**What is being asked:** From the listing below, return each line that includes "date".

(Beginning of Exercise inputs)

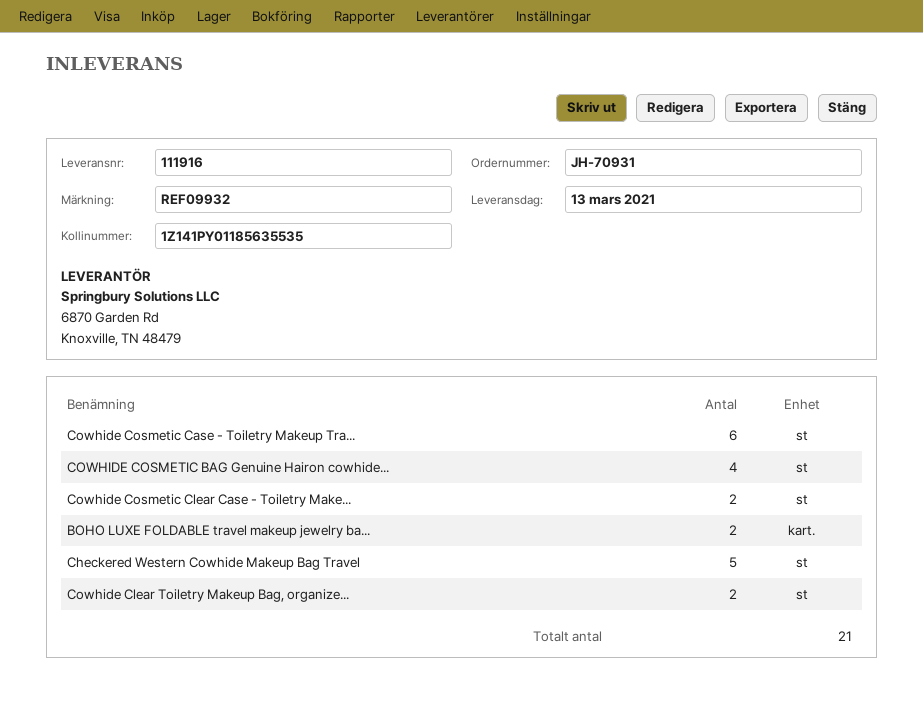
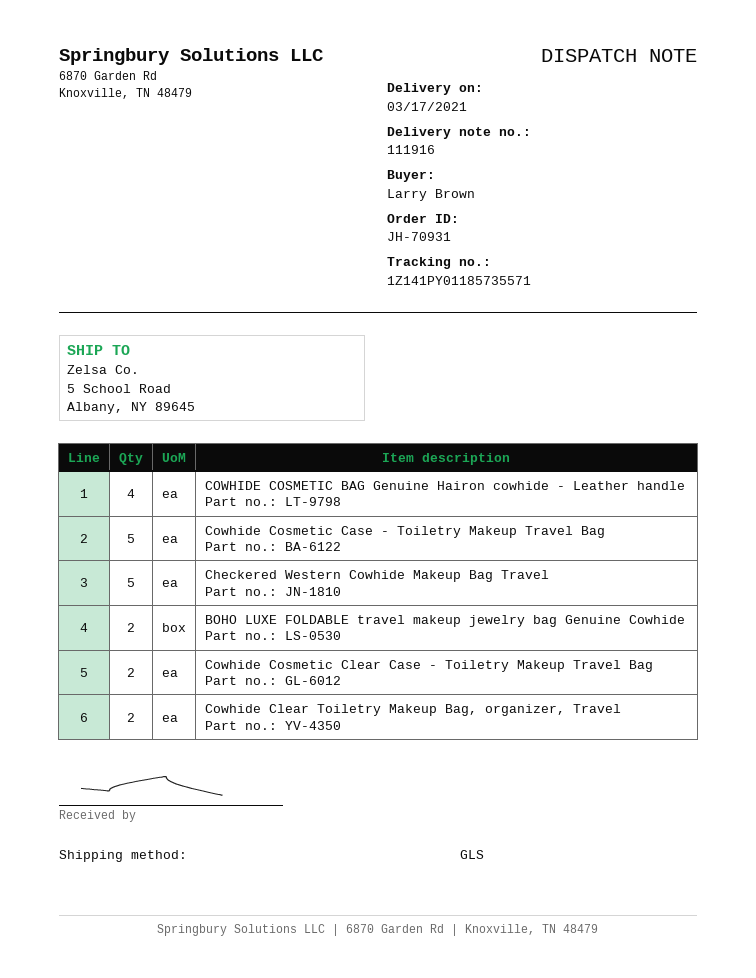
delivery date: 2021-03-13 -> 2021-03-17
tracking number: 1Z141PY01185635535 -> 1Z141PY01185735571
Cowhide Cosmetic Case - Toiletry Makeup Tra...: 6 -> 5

(End of Exercise inputs)
(Beginning of Exercise inputs)

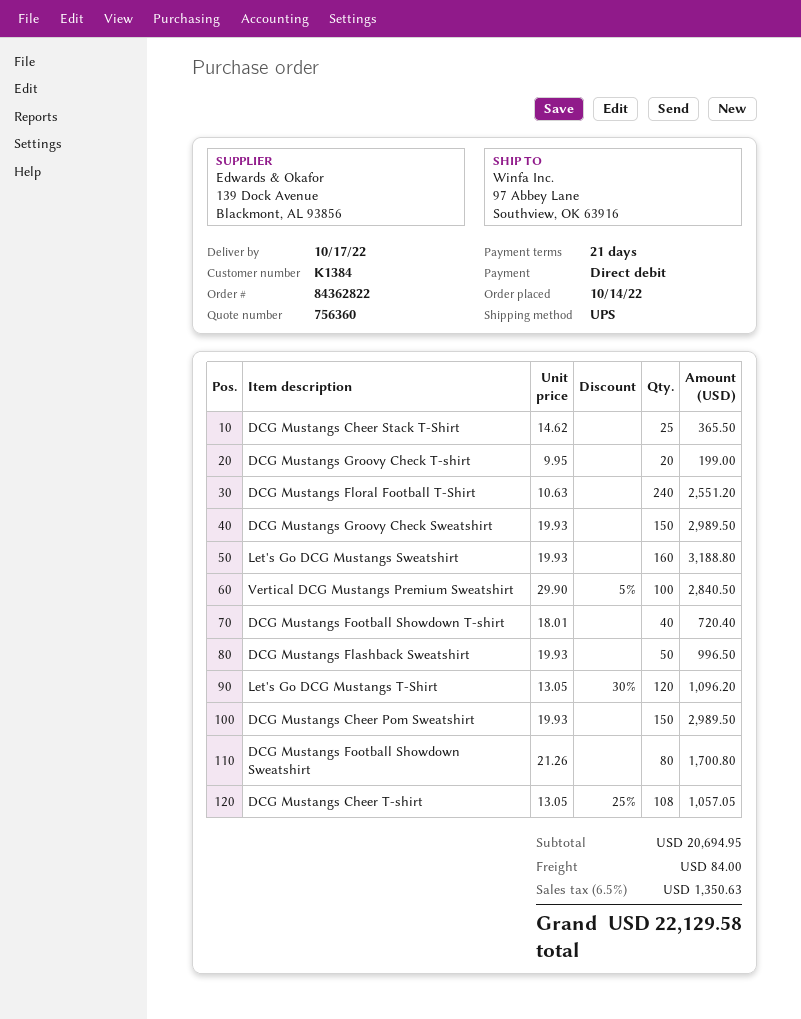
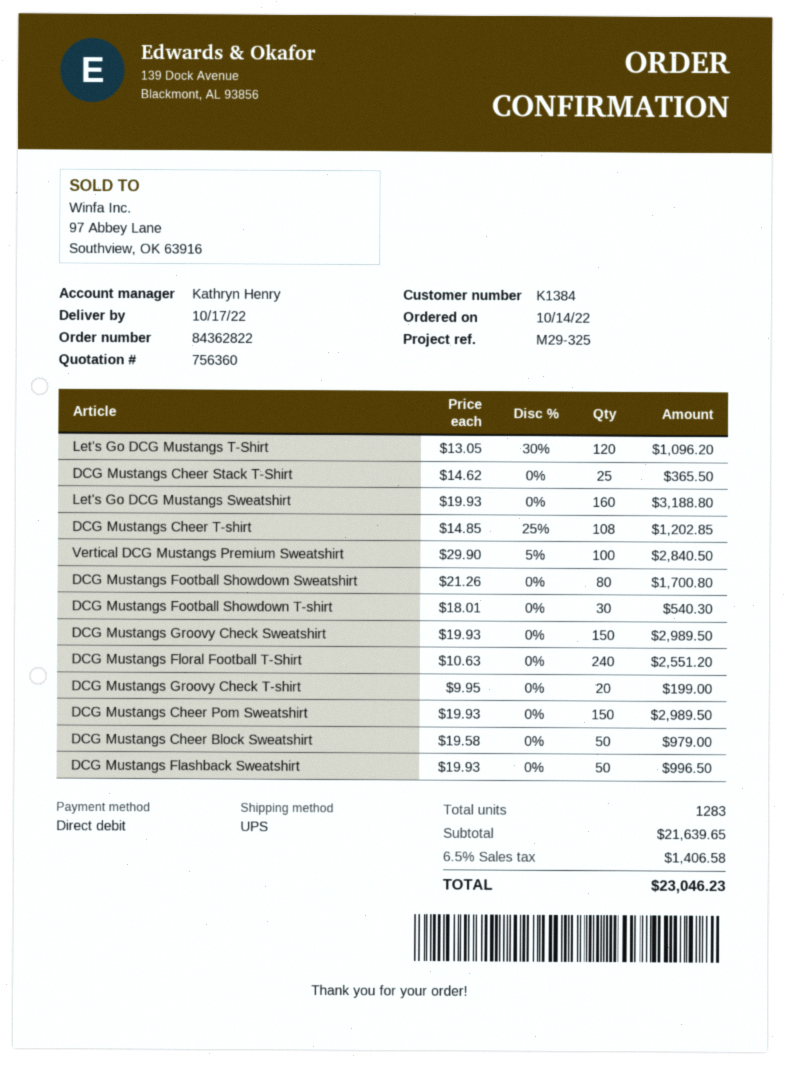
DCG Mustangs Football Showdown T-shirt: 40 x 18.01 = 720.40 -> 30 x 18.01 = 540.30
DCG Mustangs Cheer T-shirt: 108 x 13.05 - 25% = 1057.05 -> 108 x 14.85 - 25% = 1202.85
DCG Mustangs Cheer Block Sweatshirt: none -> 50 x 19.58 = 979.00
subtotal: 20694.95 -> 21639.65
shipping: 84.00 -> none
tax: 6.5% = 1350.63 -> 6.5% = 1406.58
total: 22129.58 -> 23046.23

(End of Exercise inputs)
(Beginning of Exercise inputs)

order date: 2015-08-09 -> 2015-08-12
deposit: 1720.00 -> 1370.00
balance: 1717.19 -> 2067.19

(End of Exercise inputs)

**Written solution:**
delivery date: 2021-03-13 -> 2021-03-17
order date: 2015-08-09 -> 2015-08-12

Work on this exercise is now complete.